**WORK REQUEST**
Exact copy, pictures excluded: please retype the lines from the start of the material through the line containing "Hard-G History |", both ends included, and nothing more.
(DATA SHOWN)
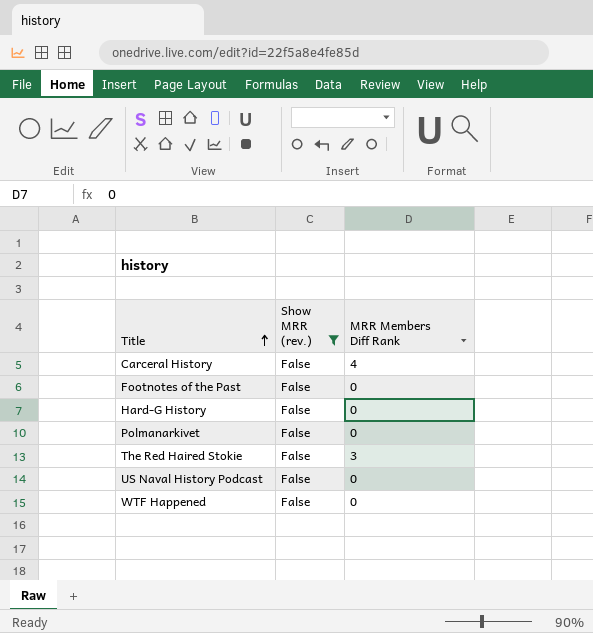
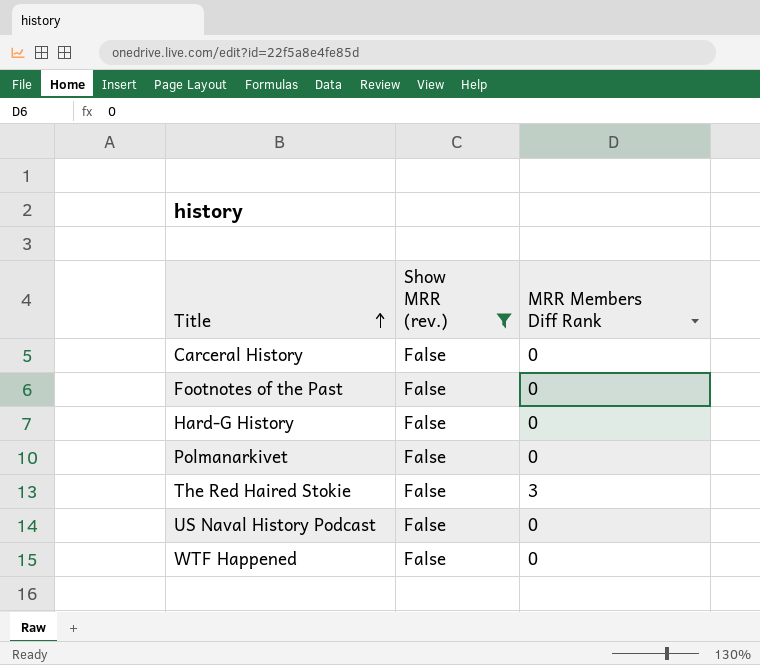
Carceral History | MRR Members Diff Rank: 4 -> 0

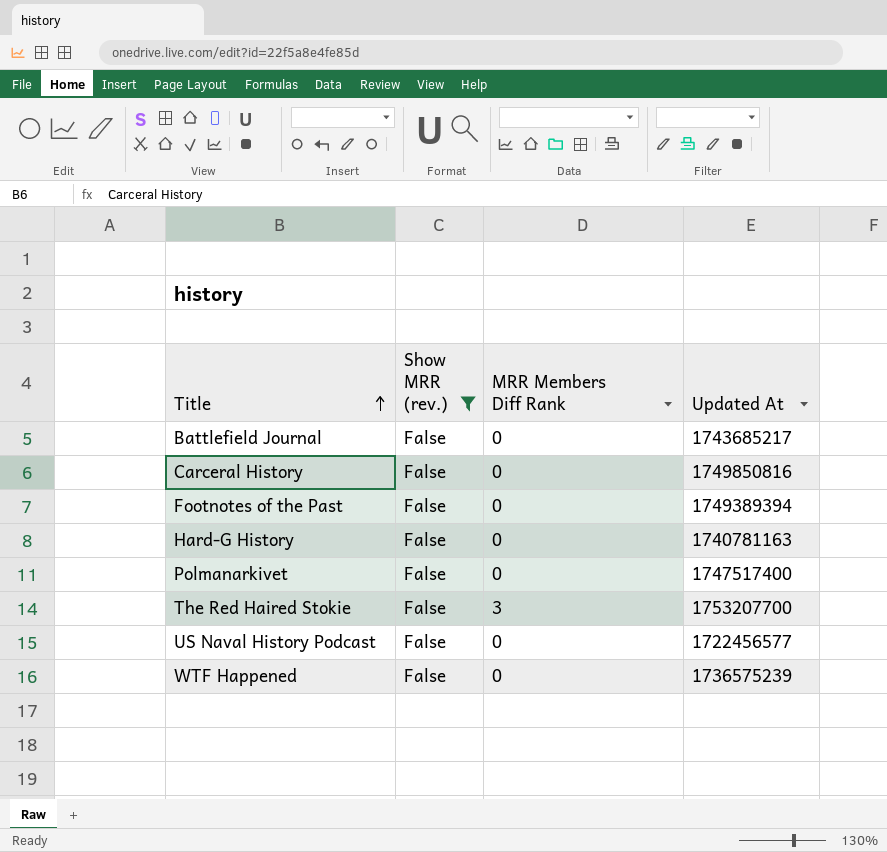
column Updated At | position: none -> 4
row Battlefield Journal: none -> False | 0 | 1743685217

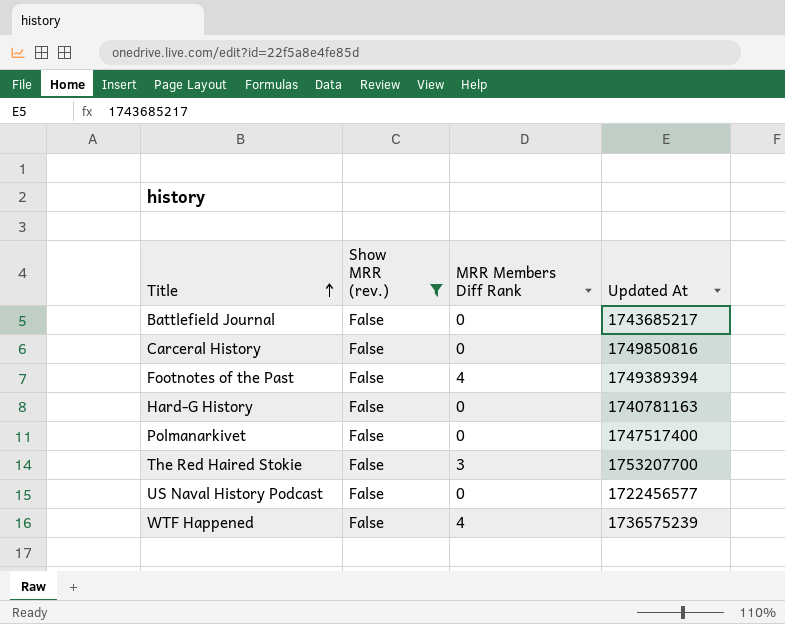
Footnotes of the Past | MRR Members Diff Rank: 0 -> 4
WTF Happened | MRR Members Diff Rank: 0 -> 4

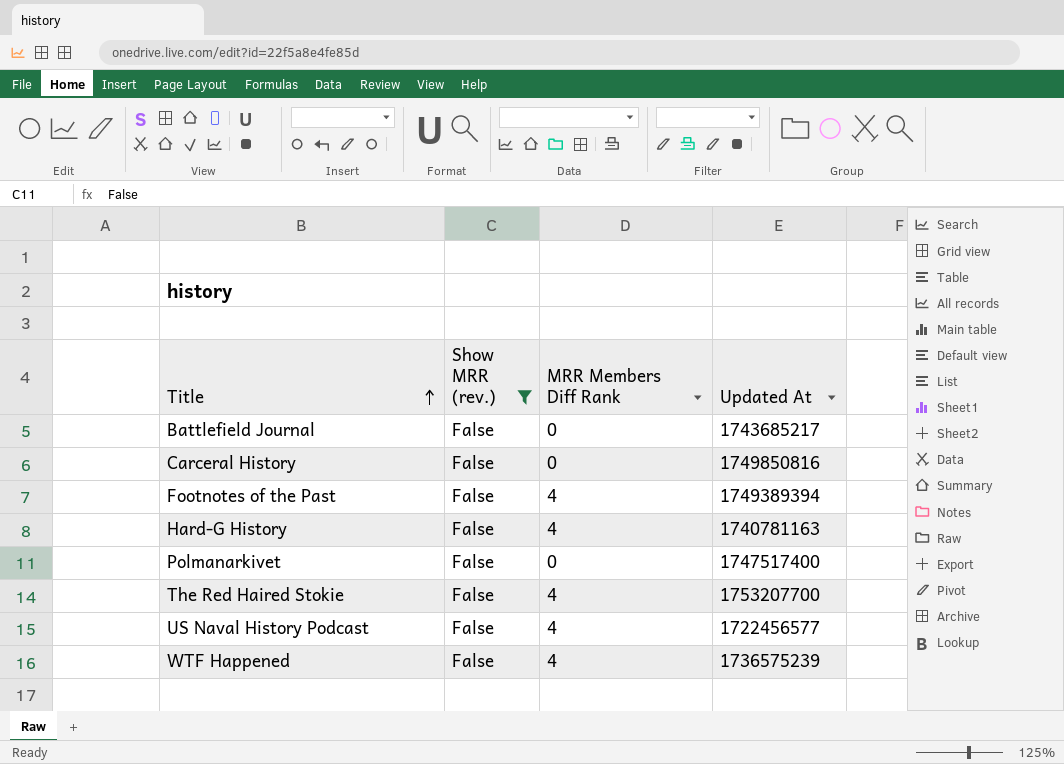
Hard-G History | MRR Members Diff Rank: 0 -> 4
The Red Haired Stokie | MRR Members Diff Rank: 3 -> 4
US Naval History Podcast | MRR Members Diff Rank: 0 -> 4

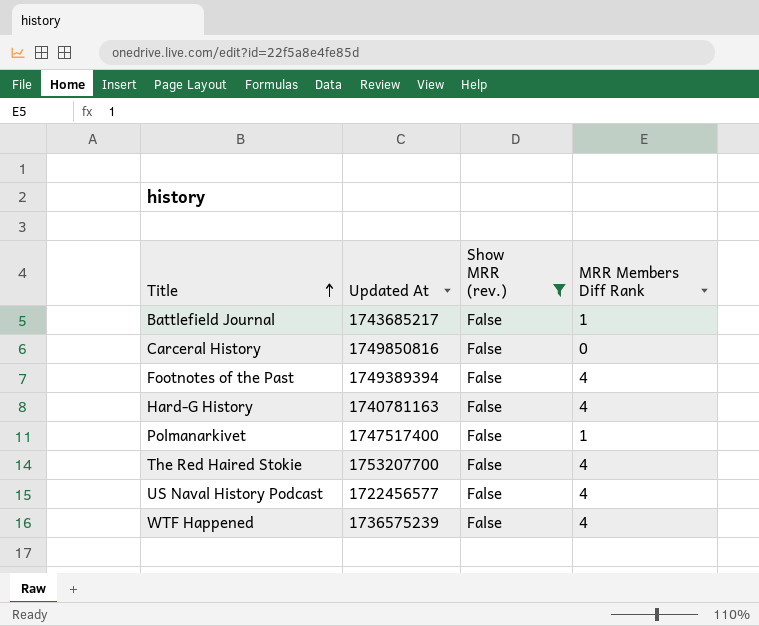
column Updated At | position: 4 -> 2
Battlefield Journal | MRR Members Diff Rank: 0 -> 1
Polmanarkivet | MRR Members Diff Rank: 0 -> 1

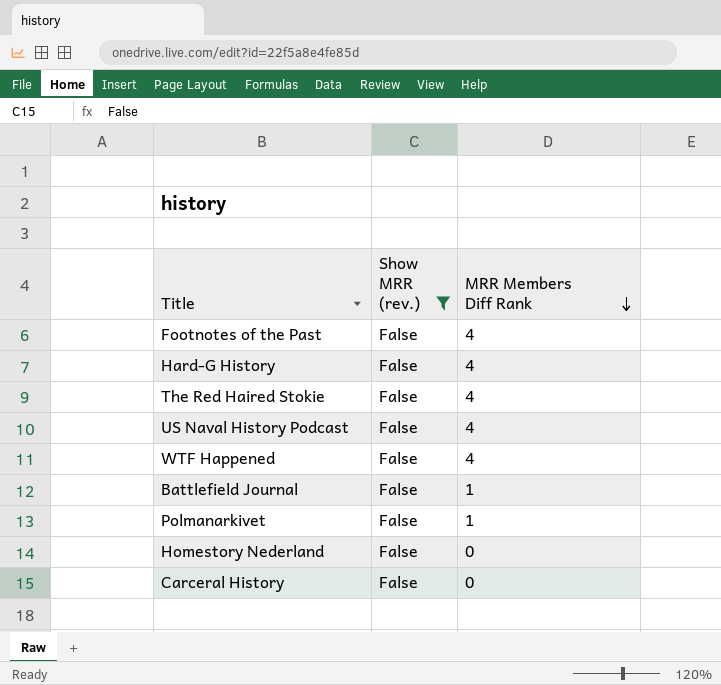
row order: Title ascending -> MRR Members Diff Rank descending
column Updated At | position: 2 -> none
row Homestory Nederland: none -> False | 0

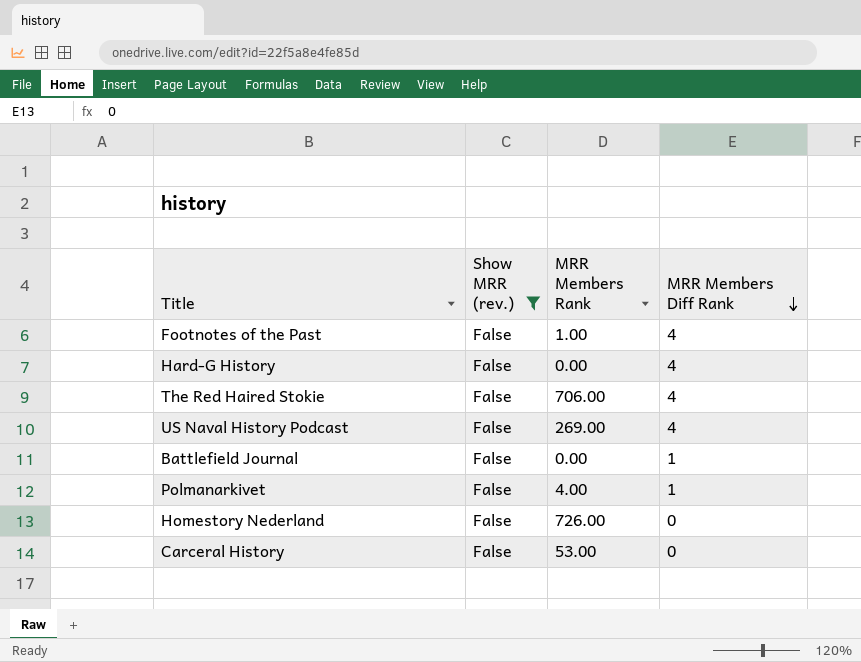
column MRR Members Rank | position: none -> 3
row WTF Happened: False | 4 -> none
(End DATA SHOWN)
**EXERCISE ANSWER**
Carceral History | MRR Members Diff Rank: 4 -> 0

column Updated At | position: none -> 4
row Battlefield Journal: none -> False | 0 | 1743685217

Footnotes of the Past | MRR Members Diff Rank: 0 -> 4
WTF Happened | MRR Members Diff Rank: 0 -> 4

Hard-G History | MRR Members Diff Rank: 0 -> 4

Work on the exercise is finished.